Back to LanguageTool Homepage - Privacy - Imprint

Complete integration of a new language


(edkinsgael) #1

Hi all,
Id like to know how to fully integrate a new language in LanguageTool. I'm from Cameroon and I would like to integrate a local language called "eton"; I have already followed the little tutorial located here: http://wiki.languagetool.org/adding-a-new-language; but I would like to know how to integrate a new dictionary in my module I created, how to get it to be taken into account, how to integrate conjugation rules, agreements, and all the basics gramaticals rules which I suppose we cannot put into the file gramma.xml. Ps: I'm a java developper.


(Daniel Naber) #2

Hi, thanks for your interest in LanguageTool.
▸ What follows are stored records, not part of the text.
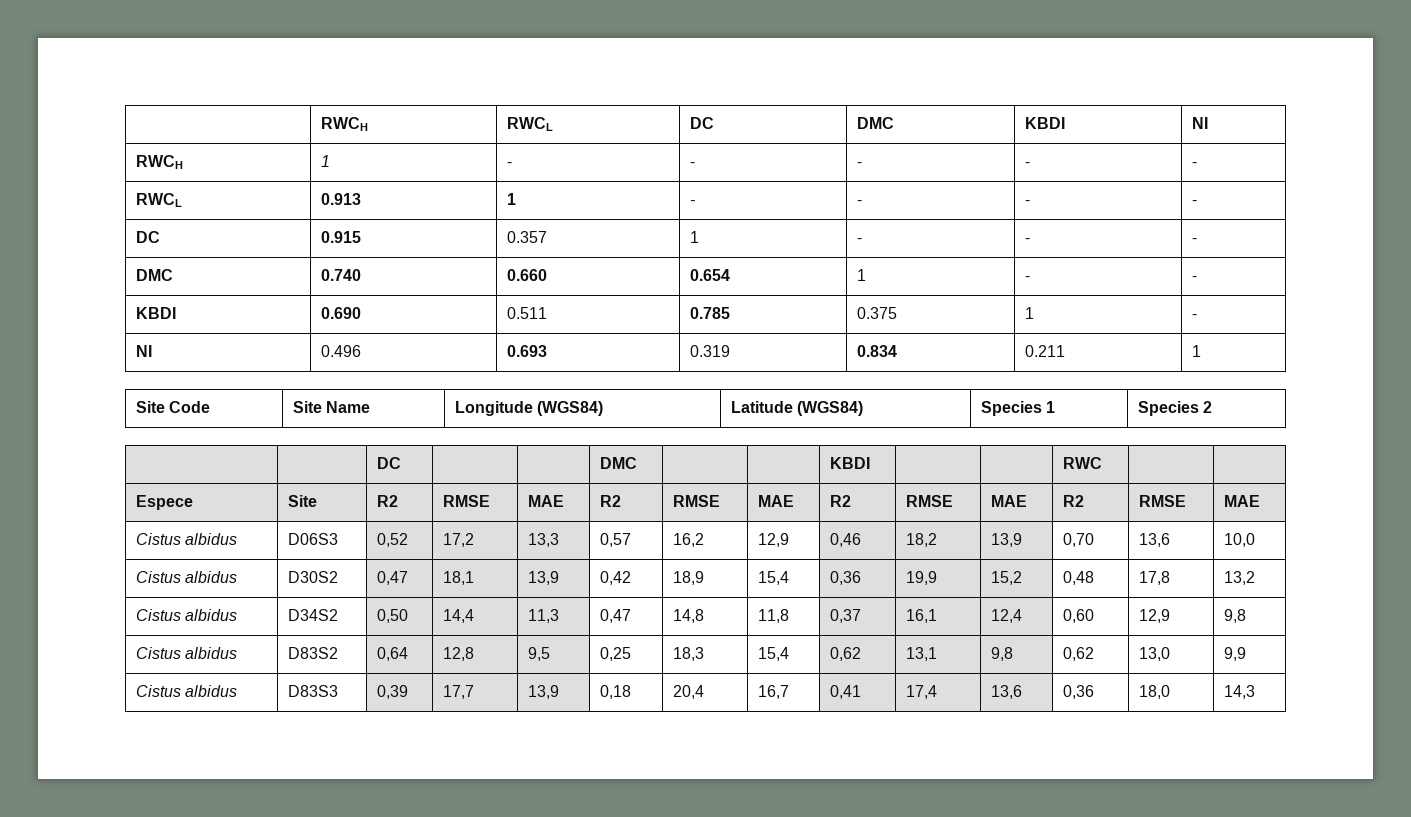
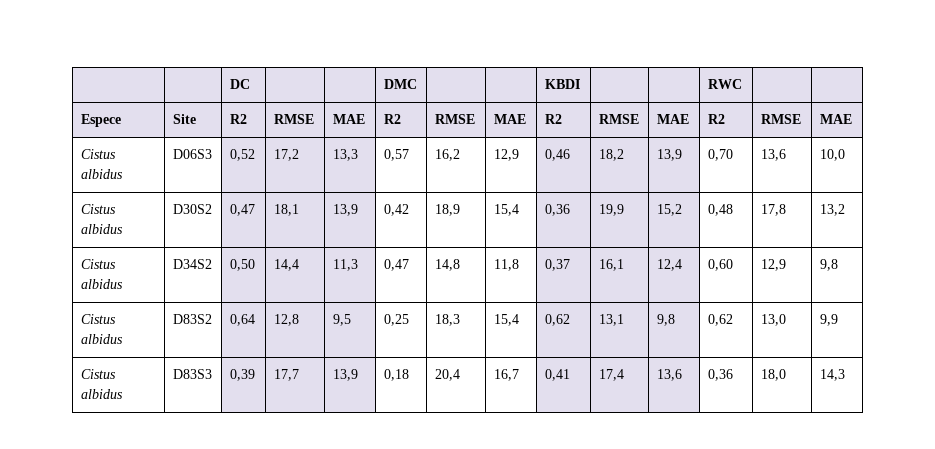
- | RWCH | RWCL | DC | DMC | KBDI | NI
- RWCH | 1 | - | - | - | - | -
- RWCL | 0.913 | 1 | - | - | - | -
- DC | 0.915 | 0.357 | 1 | - | - | -
- DMC | 0.740 | 0.660 | 0.654 | 1 | - | -
- KBDI | 0.690 | 0.511 | 0.785 | 0.375 | 1 | -
- NI | 0.496 | 0.693 | 0.319 | 0.834 | 0.211 | 1
- Site Code | Site Name | Longitude (WGS84) | Latitude (WGS84) | Species 1 | Species 2

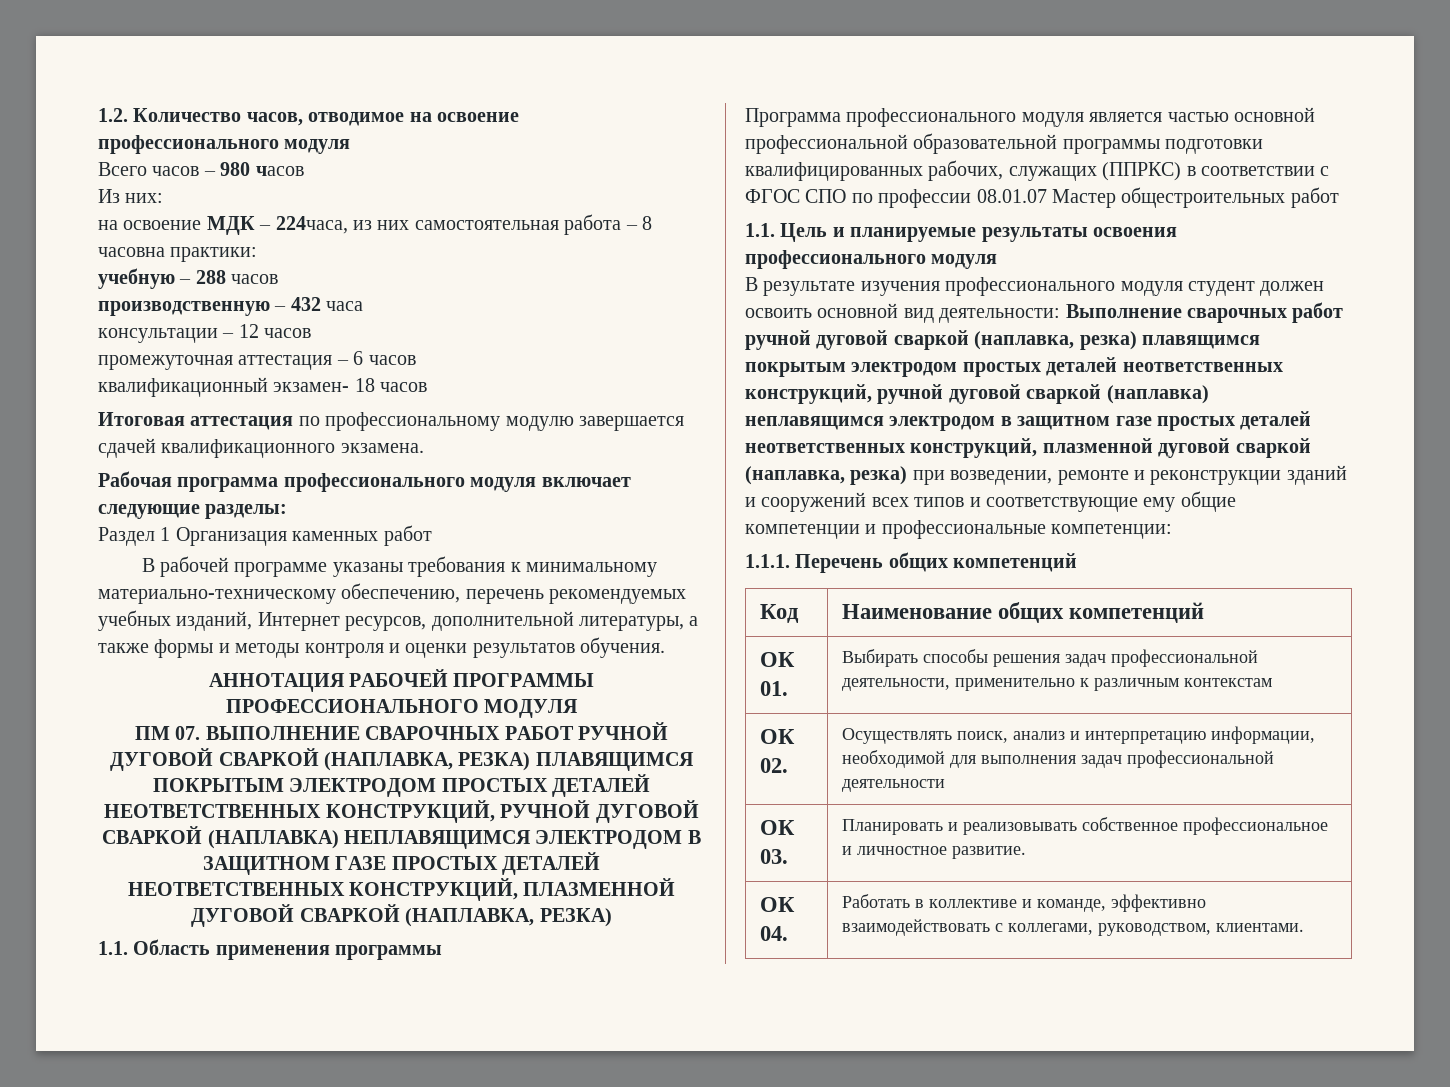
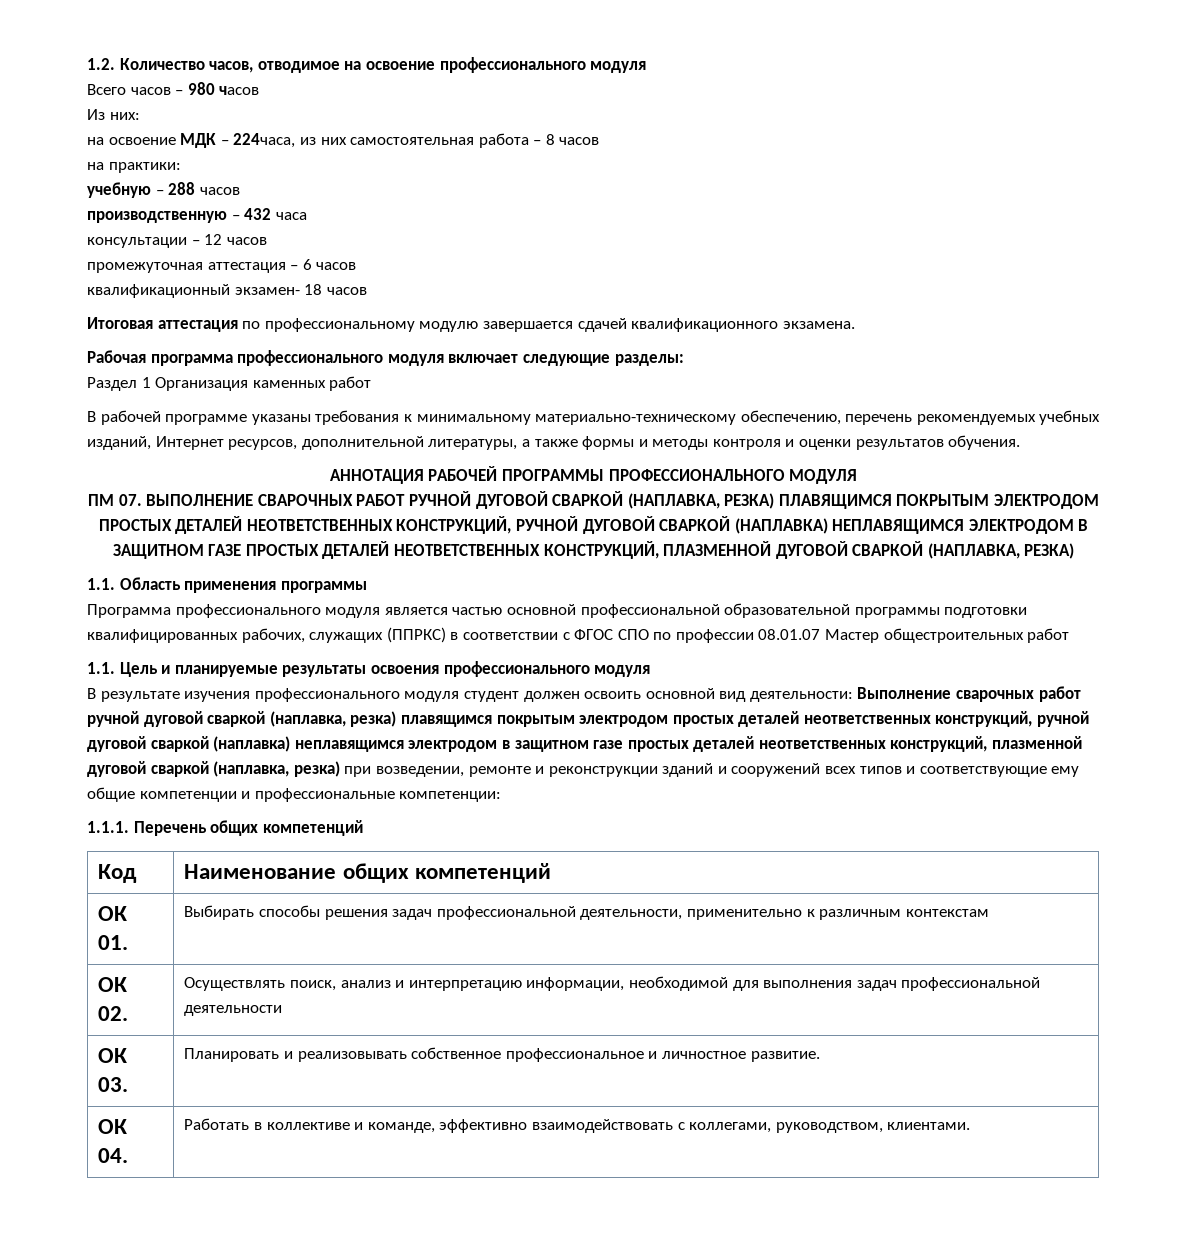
- на освоение МДК – 224часа, из них самостоятельная работа – 8 часовна практики:
+ на освоение МДК – 224часа, из них самостоятельная работа – 8 часов
+ на практики:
For spell checking, the best way is to convert an existing hunspell dictionary, as documented at http://wiki.languagetool.org/hunspell-support#toc4

How to build a dictionary for part-of-speech tags so you can add agreement rules depends on the language. If it's quite regular, you might want to write a Java class that assigns part-of-speech tags programmatically (that class would extend BaseTagger). If the language is too irregular, you might need to write a dictionary as a large text file in the format "inflectedForm baseForm POSTAGS", e.g. for English it would be "children child NNS" (with NNS being the tag for plural nouns). Maybe https://bitbucket.org/janek37/lexeme_forge could be used.

About getting a new language integrated into the official version of LT: I suggest you fork LT on github and make all your changes there. We will accept new languages once their maintainers have shown that they're willing to care about the language in the long term. I'd also suggest to build a small community around that language so you're not the only one who cares about it in LT.

Regards
Daniel